Dec 282014
 

So we have another story about how overrunning maintenance work on our railways has caused travel chaos. One of the things to remember is that we only hear about the overruns and not the successfully completed work. I would not be surprised if only a tiny minority of work overruns.

But that isn’t much comfort to those caught up in the chaos.

Somewhere within National Rail, there is a department that decides when engineering work can take place, and they will have made a calculation to determine when the least “costly” overruns can be scheduled. They probably make this calculation based on the number of travel hours lost.

But perhaps they are not considering the quality of those hours lost. Some travel is more valuable than other travel; not in simple economic terms, but including other factors such as the amount of distress caused.

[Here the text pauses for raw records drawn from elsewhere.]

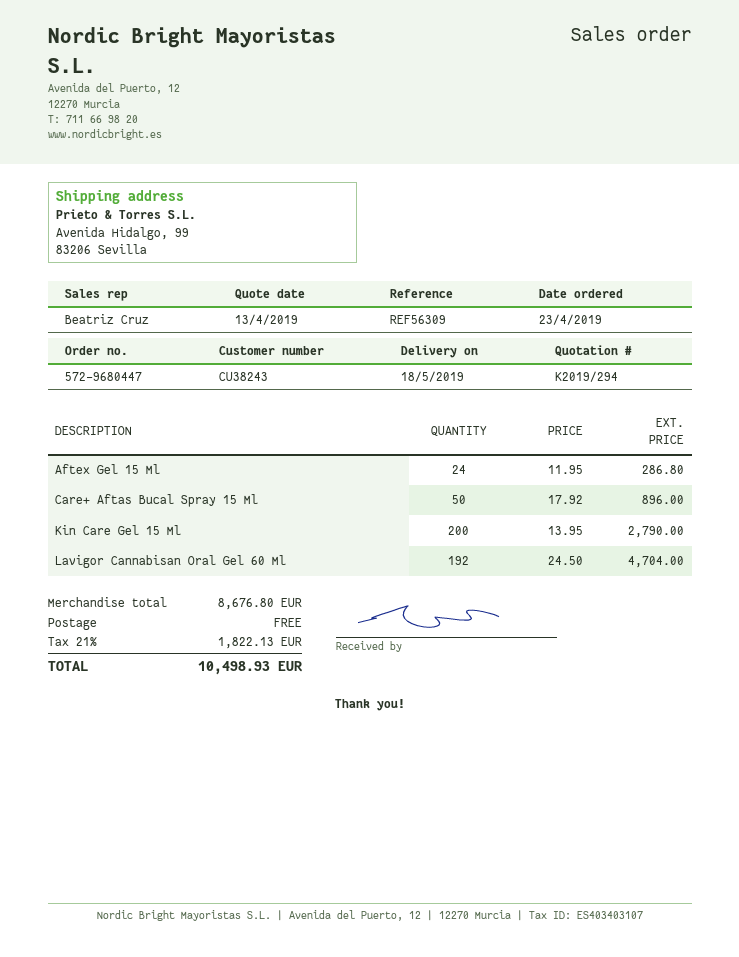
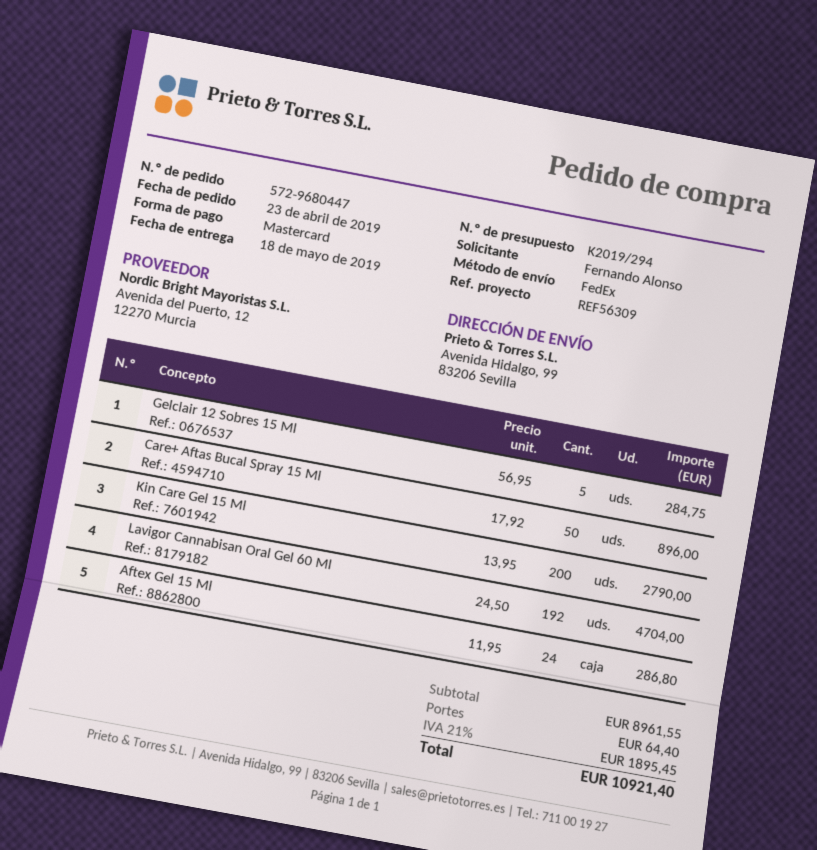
Gelclair 12 Sobres 15 Ml: none -> 5 x 56.95 = 284.75
subtotal: 8676.80 -> 8961.55
shipping: 0.00 -> 64.40
tax: 21% = 1822.13 -> 21% = 1895.45
total: 10498.93 -> 10921.40

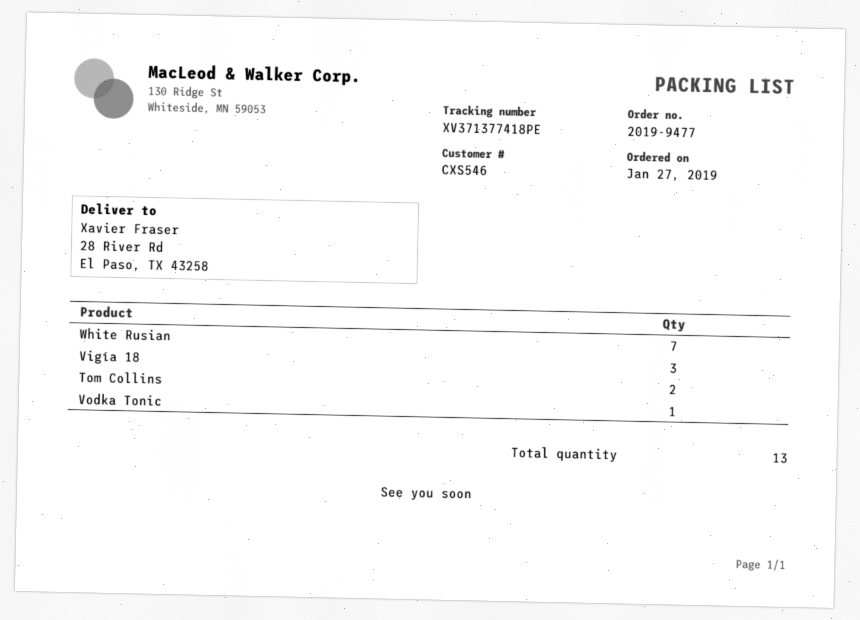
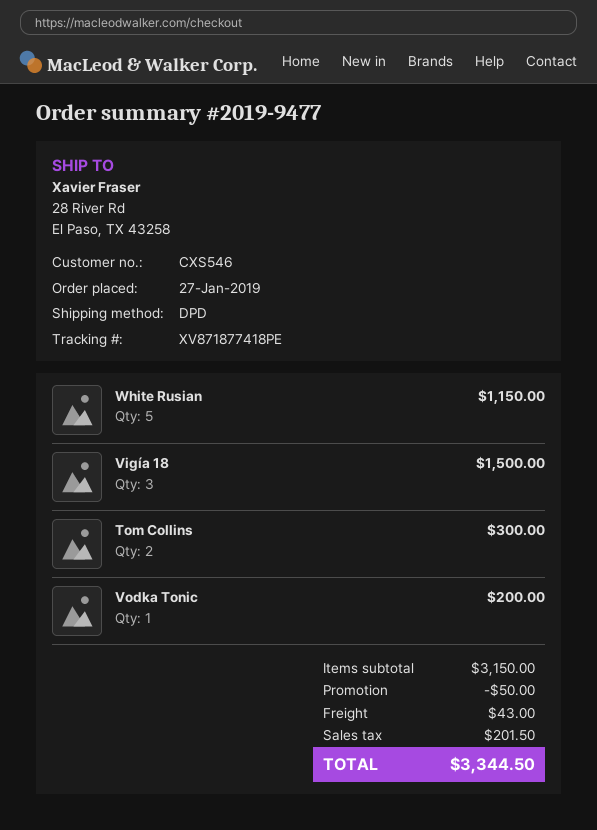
tracking number: XV371377418PE -> XV871877418PE
White Rusian: 7 -> 5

Holiday travel is a bit different to everyday travel in that :-

  1. People tend to travel further and make more connections. Disrupting their travel could well leave them stranded in an unfamiliar environment.
  2. More “vulnerable” people travel for holidays – children and old people – who are less likely to cope well with the disruption.
  3. Frankly most normal people value their holiday trips higher than their work trips; missing a day’s work because you cannot get in is mildly annoying, but missing a holiday is devastating.
  4. Lastly, making alternative arrangements is much more possible during normal working hours.

Of course nothing will change because all this will make no difference to those in charge who have chauffeur driven cars to take them everywhere and who regularly get their ears bent by industry pressure groups.